_Problem statement_. Of the entries below, return only those lines from the line with "html: <div> <div>Achieved" to the line with "left: 328px ->", exactly, both included.

_Data to examine_.
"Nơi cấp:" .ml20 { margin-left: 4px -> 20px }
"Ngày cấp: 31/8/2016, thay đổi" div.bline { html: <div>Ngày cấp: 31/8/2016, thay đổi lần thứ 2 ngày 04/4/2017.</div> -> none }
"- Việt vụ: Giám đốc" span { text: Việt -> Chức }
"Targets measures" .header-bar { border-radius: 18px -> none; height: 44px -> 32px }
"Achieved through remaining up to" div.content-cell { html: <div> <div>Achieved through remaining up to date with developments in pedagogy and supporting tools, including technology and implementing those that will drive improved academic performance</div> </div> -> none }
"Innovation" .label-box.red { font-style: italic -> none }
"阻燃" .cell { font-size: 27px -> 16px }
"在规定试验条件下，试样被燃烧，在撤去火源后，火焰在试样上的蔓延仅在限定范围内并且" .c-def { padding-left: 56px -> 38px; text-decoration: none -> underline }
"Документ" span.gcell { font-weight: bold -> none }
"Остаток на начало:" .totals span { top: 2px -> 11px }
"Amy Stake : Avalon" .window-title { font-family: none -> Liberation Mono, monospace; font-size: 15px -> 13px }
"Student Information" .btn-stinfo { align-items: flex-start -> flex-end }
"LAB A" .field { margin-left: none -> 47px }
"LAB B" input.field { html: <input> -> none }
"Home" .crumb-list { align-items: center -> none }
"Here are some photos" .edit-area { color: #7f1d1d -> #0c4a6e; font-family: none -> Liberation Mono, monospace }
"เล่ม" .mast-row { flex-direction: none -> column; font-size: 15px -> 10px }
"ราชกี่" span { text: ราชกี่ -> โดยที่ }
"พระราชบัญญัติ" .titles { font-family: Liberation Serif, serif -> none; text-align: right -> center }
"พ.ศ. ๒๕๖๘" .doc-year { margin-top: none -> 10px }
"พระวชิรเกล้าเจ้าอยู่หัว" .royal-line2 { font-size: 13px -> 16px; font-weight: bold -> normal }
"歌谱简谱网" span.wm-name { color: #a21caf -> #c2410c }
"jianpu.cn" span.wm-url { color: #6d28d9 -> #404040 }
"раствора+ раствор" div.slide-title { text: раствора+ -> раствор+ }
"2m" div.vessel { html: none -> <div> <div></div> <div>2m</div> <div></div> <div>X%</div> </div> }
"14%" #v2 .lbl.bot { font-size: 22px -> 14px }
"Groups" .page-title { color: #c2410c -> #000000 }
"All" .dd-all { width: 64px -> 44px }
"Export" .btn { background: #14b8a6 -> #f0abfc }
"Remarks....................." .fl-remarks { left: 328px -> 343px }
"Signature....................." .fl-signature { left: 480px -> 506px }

_Problem solution_.
"Achieved through remaining up to" div.content-cell { html: <div> <div>Achieved through remaining up to date with developments in pedagogy and supporting tools, including technology and implementing those that will drive improved academic performance</div> </div> -> none }
"Innovation" .label-box.red { font-style: italic -> none }
"阻燃" .cell { font-size: 27px -> 16px }
"在规定试验条件下，试样被燃烧，在撤去火源后，火焰在试样上的蔓延仅在限定范围内并且" .c-def { padding-left: 56px -> 38px; text-decoration: none -> underline }
"Документ" span.gcell { font-weight: bold -> none }
"Остаток на начало:" .totals span { top: 2px -> 11px }
"Amy Stake : Avalon" .window-title { font-family: none -> Liberation Mono, monospace; font-size: 15px -> 13px }
"Student Information" .btn-stinfo { align-items: flex-start -> flex-end }
"LAB A" .field { margin-left: none -> 47px }
"LAB B" input.field { html: <input> -> none }
"Home" .crumb-list { align-items: center -> none }
"Here are some photos" .edit-area { color: #7f1d1d -> #0c4a6e; font-family: none -> Liberation Mono, monospace }
"เล่ม" .mast-row { flex-direction: none -> column; font-size: 15px -> 10px }
"ราชกี่" span { text: ราชกี่ -> โดยที่ }
"พระราชบัญญัติ" .titles { font-family: Liberation Serif, serif -> none; text-align: right -> center }
"พ.ศ. ๒๕๖๘" .doc-year { margin-top: none -> 10px }
"พระวชิรเกล้าเจ้าอยู่หัว" .royal-line2 { font-size: 13px -> 16px; font-weight: bold -> normal }
"歌谱简谱网" span.wm-name { color: #a21caf -> #c2410c }
"jianpu.cn" span.wm-url { color: #6d28d9 -> #404040 }
"раствора+ раствор" div.slide-title { text: раствора+ -> раствор+ }
"2m" div.vessel { html: none -> <div> <div></div> <div>2m</div> <div></div> <div>X%</div> </div> }
"14%" #v2 .lbl.bot { font-size: 22px -> 14px }
"Groups" .page-title { color: #c2410c -> #000000 }
"All" .dd-all { width: 64px -> 44px }
"Export" .btn { background: #14b8a6 -> #f0abfc }
"Remarks....................." .fl-remarks { left: 328px -> 343px }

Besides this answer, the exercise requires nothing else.